Re: IRe: BUG #16792: silent corruption of GIN index resulting in SELECTs returning non-matching rows - Mailing list pgsql-bugs

From Peter Geoghegan
Subject Re: IRe: BUG #16792: silent corruption of GIN index resulting in SELECTs returning non-matching rows
Date
Msg-id CAH2-WzkGLtffpGJoSp+cpN_q4VP9eF3-BhjZ+YxgAQa=O1niXA@mail.gmail.com
Whole thread Raw
In response to Re: IRe: BUG #16792: silent corruption of GIN index resulting in SELECTs returning non-matching rows  (Heikki Linnakangas <hlinnaka@iki.fi>)
Responses Re: IRe: BUG #16792: silent corruption of GIN index resulting in SELECTs returning non-matching rows
List pgsql-bugs
On Fri, Jul 16, 2021 at 5:30 PM Heikki Linnakangas <hlinnaka@iki.fi> wrote:
> Hmm, seems we should fix that. But could a prematurely recycled deleted
> page cause permanent corruption?

If scans can find a page that is wholly unrelated to the expected page
(and possibly even in the wrong high level page category), then it's
really hard to predict what might happen. This could lead to real
chaos. ginInsertCleanup() makes no attempt to perform basic validation
of its assumptions about what kind of page this is, except for some
assertions. We should have something like a "can't happen" error on
!GinPageIsList() inside ginInsertCleanup() -- if we had that already
then I might be able to reason about this problem.

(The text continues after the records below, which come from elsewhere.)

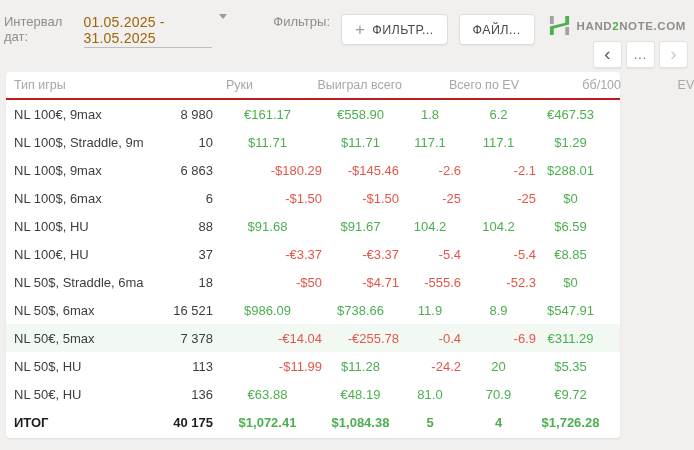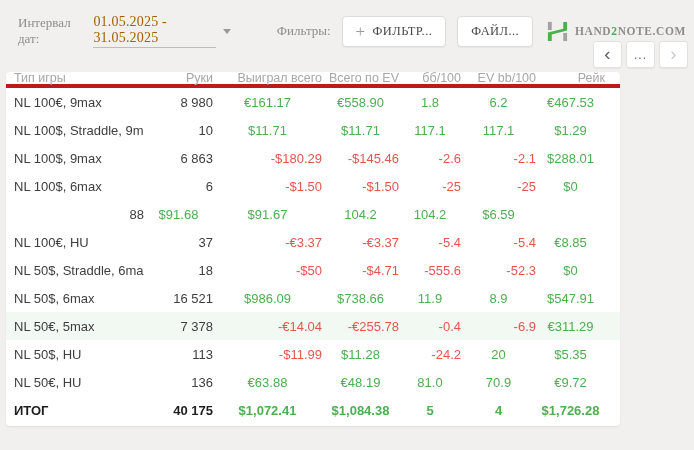"Интервал дат:" .topbar { align-items: center -> flex-start; font-family: Liberation Serif, serif -> none; padding: 14px 8px 0 18px -> 14px 8px 0 4px }
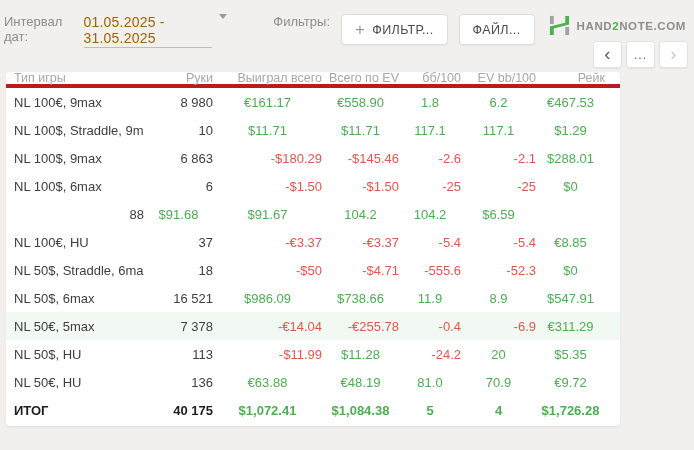"Тип игры" .thead { border-bottom: 4px solid #b91c1c -> 2px solid #b91c1c; gap: none -> 40px; height: 16px -> 28px }
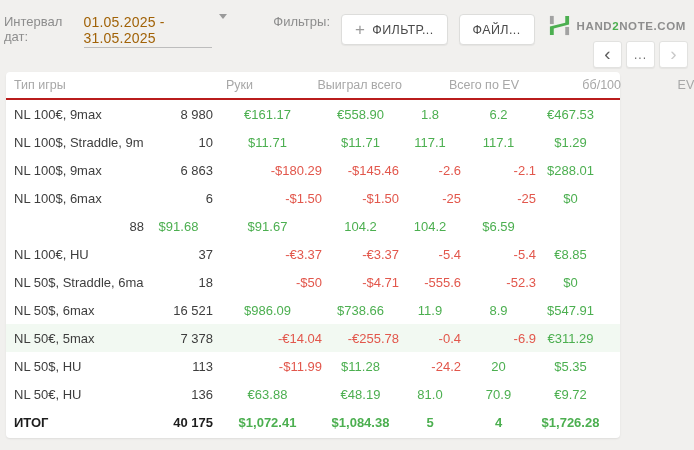"NL 100$, HU" div.cell { html: none -> <div>NL 100$, HU</div> }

It wouldn't hurt to
have similar checks in other code that deals with posting trees and
entry trees, too.

ginInsertCleanup() is tolerant of all kinds of things. It's not just
the lack of page-level sanity checks. It's also the basic approach to
crash safety, which relies on the fact that GIN only does lossy index
scans. My guess is that there could be lots of problems without it
being obvious to users. Things really went downhill in
ginInsertCleanup() starting in commit e956808328.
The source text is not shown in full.